BEGIN

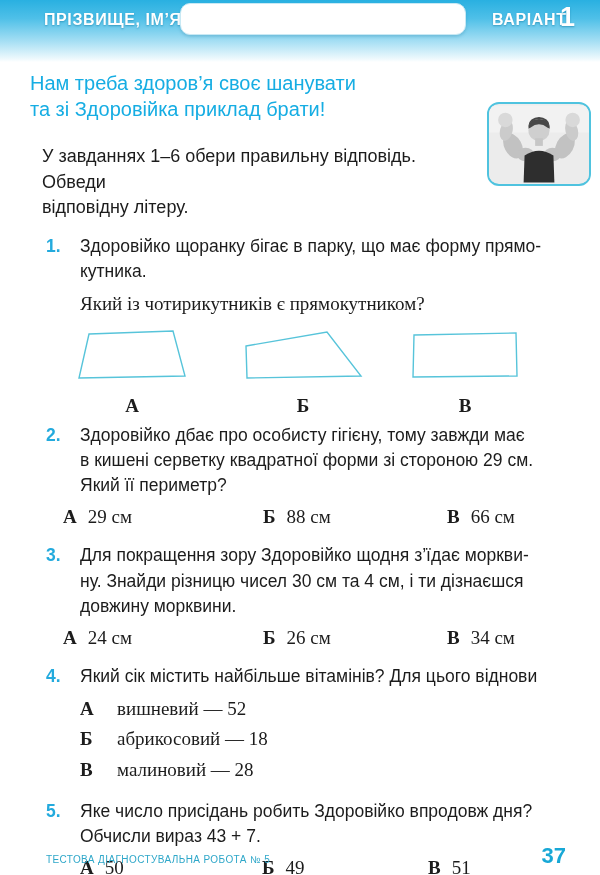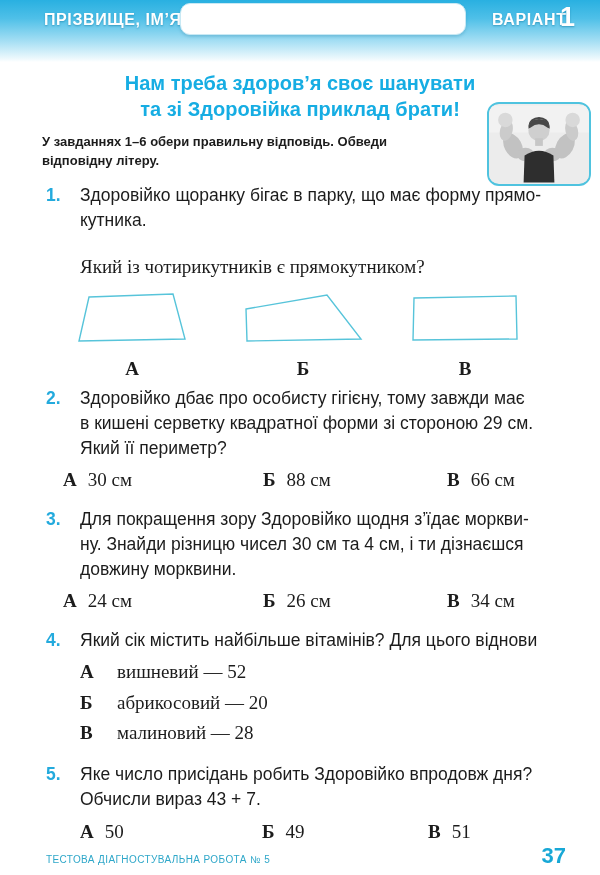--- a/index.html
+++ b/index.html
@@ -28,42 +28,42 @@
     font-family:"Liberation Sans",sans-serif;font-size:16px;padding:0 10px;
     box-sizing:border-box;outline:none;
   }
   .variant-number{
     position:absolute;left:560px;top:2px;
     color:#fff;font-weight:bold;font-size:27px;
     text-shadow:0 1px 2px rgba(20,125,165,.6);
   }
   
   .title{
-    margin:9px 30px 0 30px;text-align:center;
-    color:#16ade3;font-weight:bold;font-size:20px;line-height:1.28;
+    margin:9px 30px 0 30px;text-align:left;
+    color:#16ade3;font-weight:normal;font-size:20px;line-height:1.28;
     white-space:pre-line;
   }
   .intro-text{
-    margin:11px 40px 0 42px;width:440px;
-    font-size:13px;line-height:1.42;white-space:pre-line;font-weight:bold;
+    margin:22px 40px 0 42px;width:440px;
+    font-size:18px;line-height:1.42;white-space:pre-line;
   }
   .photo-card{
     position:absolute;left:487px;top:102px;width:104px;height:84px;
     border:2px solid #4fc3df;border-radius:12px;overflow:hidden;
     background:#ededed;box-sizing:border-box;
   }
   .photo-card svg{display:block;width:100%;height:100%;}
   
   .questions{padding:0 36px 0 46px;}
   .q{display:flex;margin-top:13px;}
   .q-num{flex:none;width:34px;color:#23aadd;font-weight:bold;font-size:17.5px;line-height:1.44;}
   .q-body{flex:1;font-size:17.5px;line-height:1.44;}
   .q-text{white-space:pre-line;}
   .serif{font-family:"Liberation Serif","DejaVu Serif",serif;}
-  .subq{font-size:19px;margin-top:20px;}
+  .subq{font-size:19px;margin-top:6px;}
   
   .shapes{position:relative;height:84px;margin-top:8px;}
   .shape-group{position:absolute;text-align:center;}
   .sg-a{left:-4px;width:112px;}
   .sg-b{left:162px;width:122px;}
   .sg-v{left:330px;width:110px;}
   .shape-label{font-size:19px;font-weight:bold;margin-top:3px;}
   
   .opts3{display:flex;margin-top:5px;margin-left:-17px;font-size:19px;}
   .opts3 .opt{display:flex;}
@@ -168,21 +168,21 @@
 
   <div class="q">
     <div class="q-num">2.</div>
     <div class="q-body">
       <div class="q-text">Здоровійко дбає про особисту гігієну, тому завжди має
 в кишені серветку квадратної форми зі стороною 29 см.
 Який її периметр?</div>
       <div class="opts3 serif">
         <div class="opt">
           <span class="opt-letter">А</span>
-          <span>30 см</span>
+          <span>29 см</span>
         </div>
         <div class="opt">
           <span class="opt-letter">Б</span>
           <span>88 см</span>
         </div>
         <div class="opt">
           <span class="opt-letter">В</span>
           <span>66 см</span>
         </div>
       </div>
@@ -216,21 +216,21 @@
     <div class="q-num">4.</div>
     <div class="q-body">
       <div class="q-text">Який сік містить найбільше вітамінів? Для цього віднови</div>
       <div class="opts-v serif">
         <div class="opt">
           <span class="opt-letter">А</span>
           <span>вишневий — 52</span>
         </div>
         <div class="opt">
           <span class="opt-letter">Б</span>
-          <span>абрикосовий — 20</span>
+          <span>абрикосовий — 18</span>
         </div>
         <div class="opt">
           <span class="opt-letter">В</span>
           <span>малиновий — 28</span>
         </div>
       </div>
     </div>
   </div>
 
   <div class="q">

END

• WHAT NEEDS TO BE DONE
Restate the records above in full, word for word. Keep pictures out.

• EXERCISE RESULT
--- a/index.html
+++ b/index.html
@@ -28,42 +28,42 @@
     font-family:"Liberation Sans",sans-serif;font-size:16px;padding:0 10px;
     box-sizing:border-box;outline:none;
   }
   .variant-number{
     position:absolute;left:560px;top:2px;
     color:#fff;font-weight:bold;font-size:27px;
     text-shadow:0 1px 2px rgba(20,125,165,.6);
   }
   
   .title{
-    margin:9px 30px 0 30px;text-align:center;
-    color:#16ade3;font-weight:bold;font-size:20px;line-height:1.28;
+    margin:9px 30px 0 30px;text-align:left;
+    color:#16ade3;font-weight:normal;font-size:20px;line-height:1.28;
     white-space:pre-line;
   }
   .intro-text{
-    margin:11px 40px 0 42px;width:440px;
-    font-size:13px;line-height:1.42;white-space:pre-line;font-weight:bold;
+    margin:22px 40px 0 42px;width:440px;
+    font-size:18px;line-height:1.42;white-space:pre-line;
   }
   .photo-card{
     position:absolute;left:487px;top:102px;width:104px;height:84px;
     border:2px solid #4fc3df;border-radius:12px;overflow:hidden;
     background:#ededed;box-sizing:border-box;
   }
   .photo-card svg{display:block;width:100%;height:100%;}
   
   .questions{padding:0 36px 0 46px;}
   .q{display:flex;margin-top:13px;}
   .q-num{flex:none;width:34px;color:#23aadd;font-weight:bold;font-size:17.5px;line-height:1.44;}
   .q-body{flex:1;font-size:17.5px;line-height:1.44;}
   .q-text{white-space:pre-line;}
   .serif{font-family:"Liberation Serif","DejaVu Serif",serif;}
-  .subq{font-size:19px;margin-top:20px;}
+  .subq{font-size:19px;margin-top:6px;}
   
   .shapes{position:relative;height:84px;margin-top:8px;}
   .shape-group{position:absolute;text-align:center;}
   .sg-a{left:-4px;width:112px;}
   .sg-b{left:162px;width:122px;}
   .sg-v{left:330px;width:110px;}
   .shape-label{font-size:19px;font-weight:bold;margin-top:3px;}
   
   .opts3{display:flex;margin-top:5px;margin-left:-17px;font-size:19px;}
   .opts3 .opt{display:flex;}
@@ -168,21 +168,21 @@
 
   <div class="q">
     <div class="q-num">2.</div>
     <div class="q-body">
       <div class="q-text">Здоровійко дбає про особисту гігієну, тому завжди має
 в кишені серветку квадратної форми зі стороною 29 см.
 Який її периметр?</div>
       <div class="opts3 serif">
         <div class="opt">
           <span class="opt-letter">А</span>
-          <span>30 см</span>
+          <span>29 см</span>
         </div>
         <div class="opt">
           <span class="opt-letter">Б</span>
           <span>88 см</span>
         </div>
         <div class="opt">
           <span class="opt-letter">В</span>
           <span>66 см</span>
         </div>
       </div>
@@ -216,21 +216,21 @@
     <div class="q-num">4.</div>
     <div class="q-body">
       <div class="q-text">Який сік містить найбільше вітамінів? Для цього віднови</div>
       <div class="opts-v serif">
         <div class="opt">
           <span class="opt-letter">А</span>
           <span>вишневий — 52</span>
         </div>
         <div class="opt">
           <span class="opt-letter">Б</span>
-          <span>абрикосовий — 20</span>
+          <span>абрикосовий — 18</span>
         </div>
         <div class="opt">
           <span class="opt-letter">В</span>
           <span>малиновий — 28</span>
         </div>
       </div>
     </div>
   </div>
 
   <div class="q">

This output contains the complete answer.